Available data Start Marker
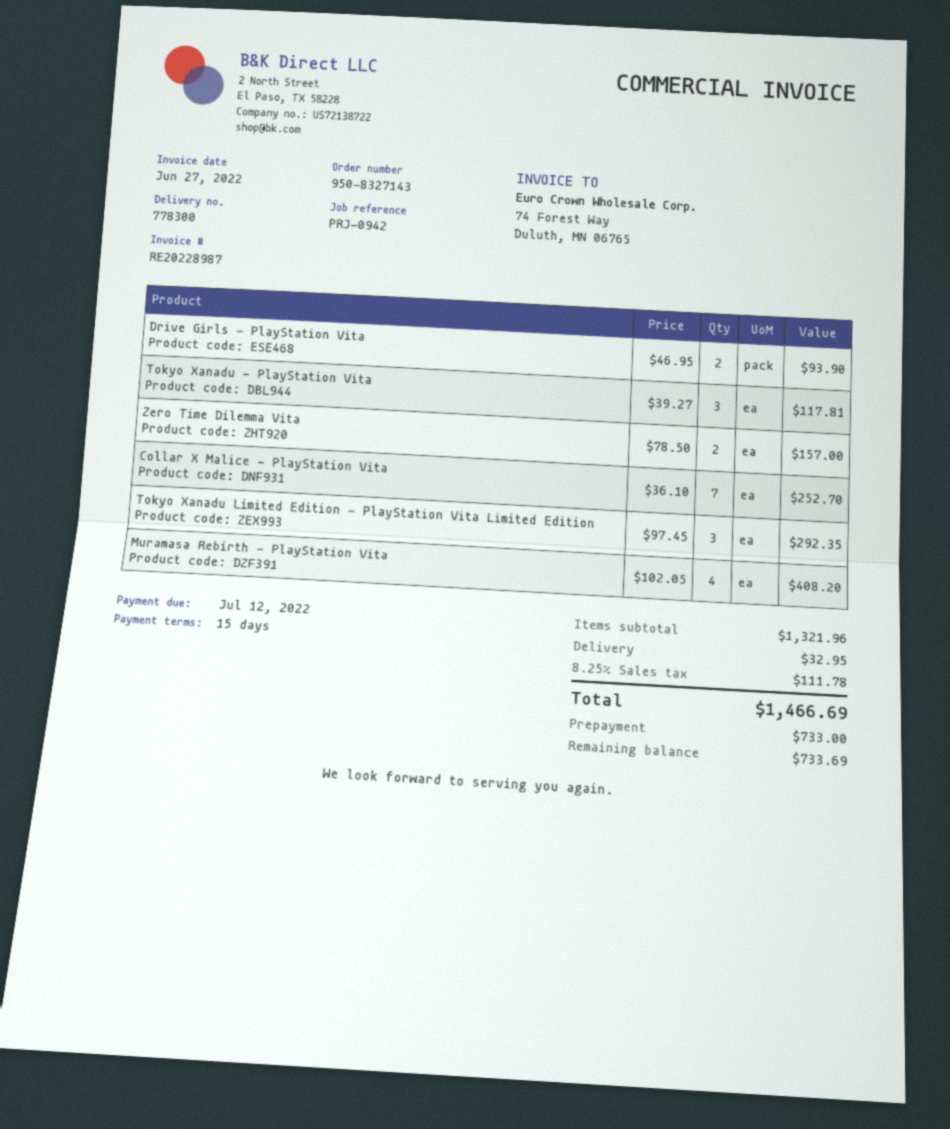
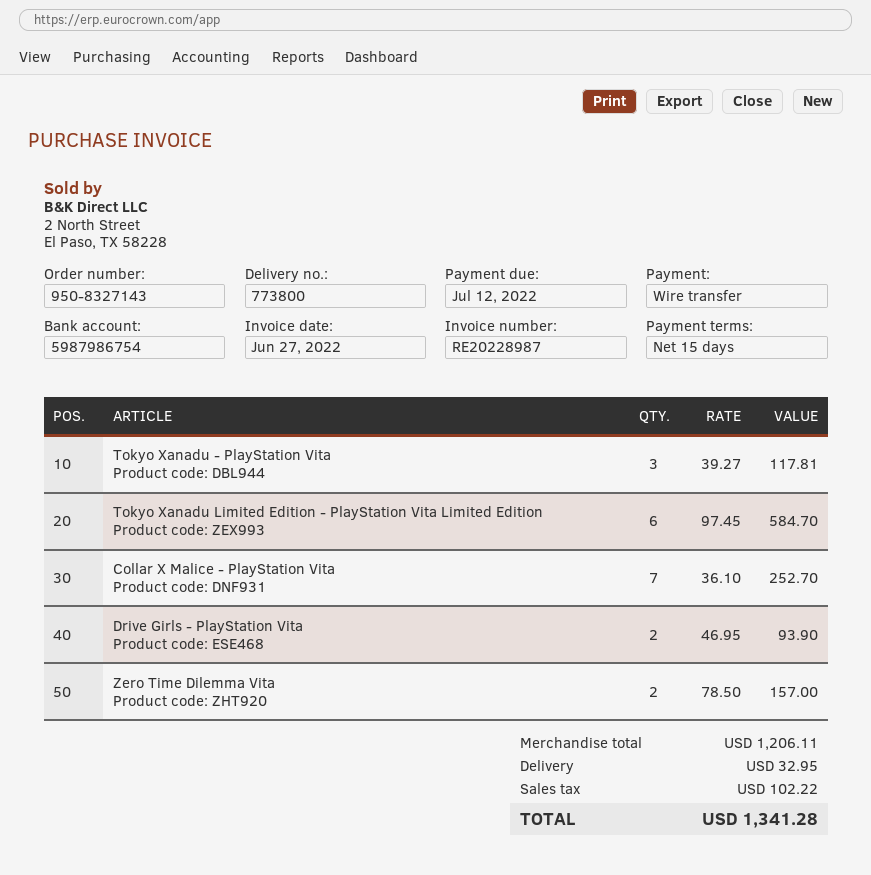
delivery note number: 778300 -> 773800
Tokyo Xanadu Limited Edition - PlayStation Vita Limited Edition: 3 x 97.45 = 292.35 -> 6 x 97.45 = 584.70
Muramasa Rebirth - PlayStation Vita: 4 x 102.05 = 408.20 -> none
subtotal: 1321.96 -> 1206.11
tax: 111.78 -> 102.22
total: 1466.69 -> 1341.28

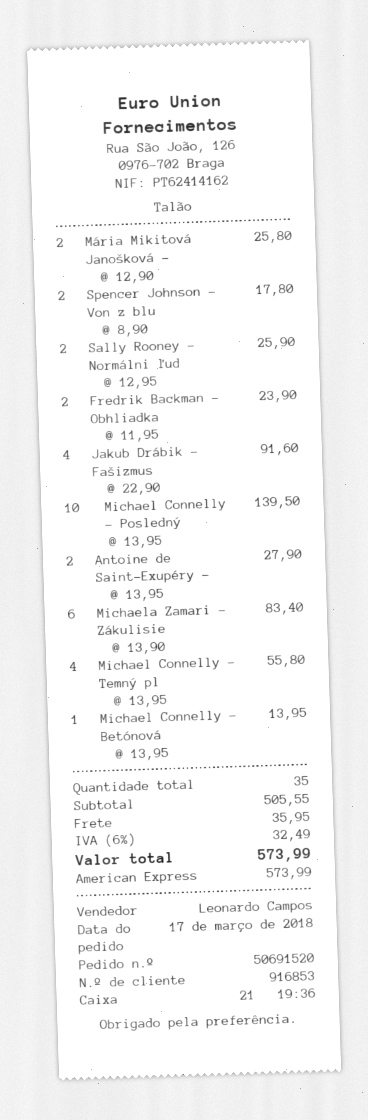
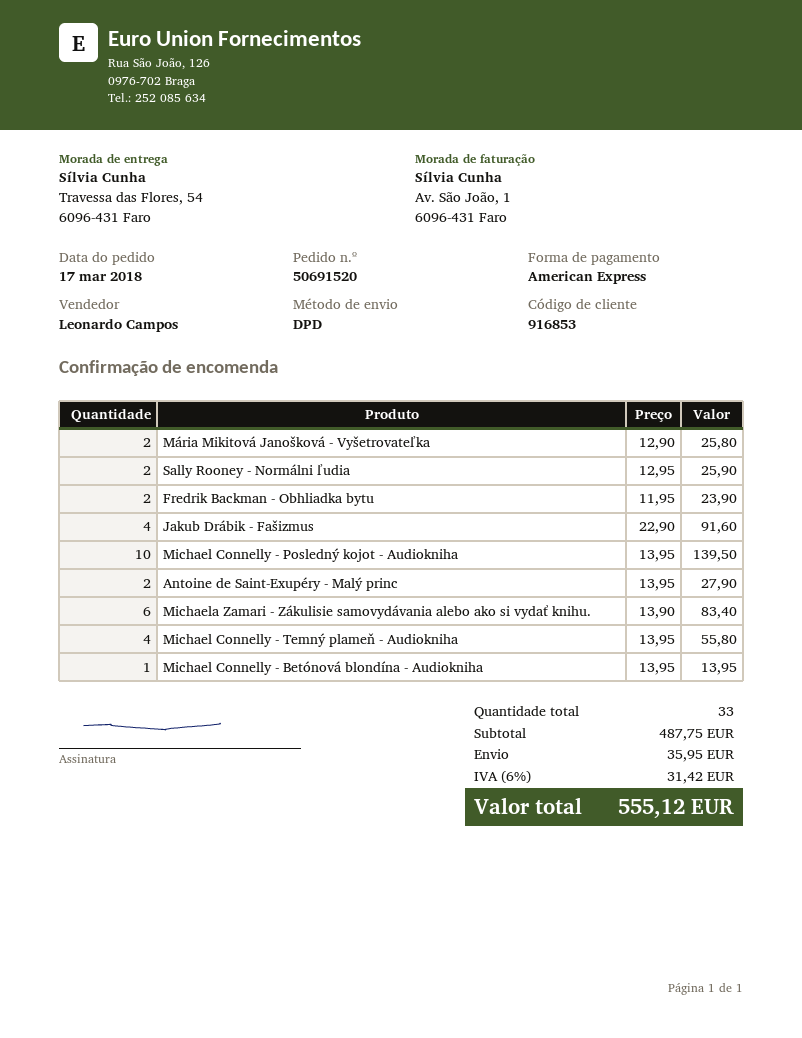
Spencer Johnson - Von z blu: 2 x 8.90 = 17.80 -> none
total quantity: 35 -> 33
subtotal: 505.55 -> 487.75
tax: 6% = 32.49 -> 6% = 31.42
total: 573.99 -> 555.12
Available data End Marker
Required work: Quote the records above exactly, from the first line through the line containing "subtotal: 1321.96 -> 1206.11", and leave out the pictures.

Task output:
delivery note number: 778300 -> 773800
Tokyo Xanadu Limited Edition - PlayStation Vita Limited Edition: 3 x 97.45 = 292.35 -> 6 x 97.45 = 584.70
Muramasa Rebirth - PlayStation Vita: 4 x 102.05 = 408.20 -> none
subtotal: 1321.96 -> 1206.11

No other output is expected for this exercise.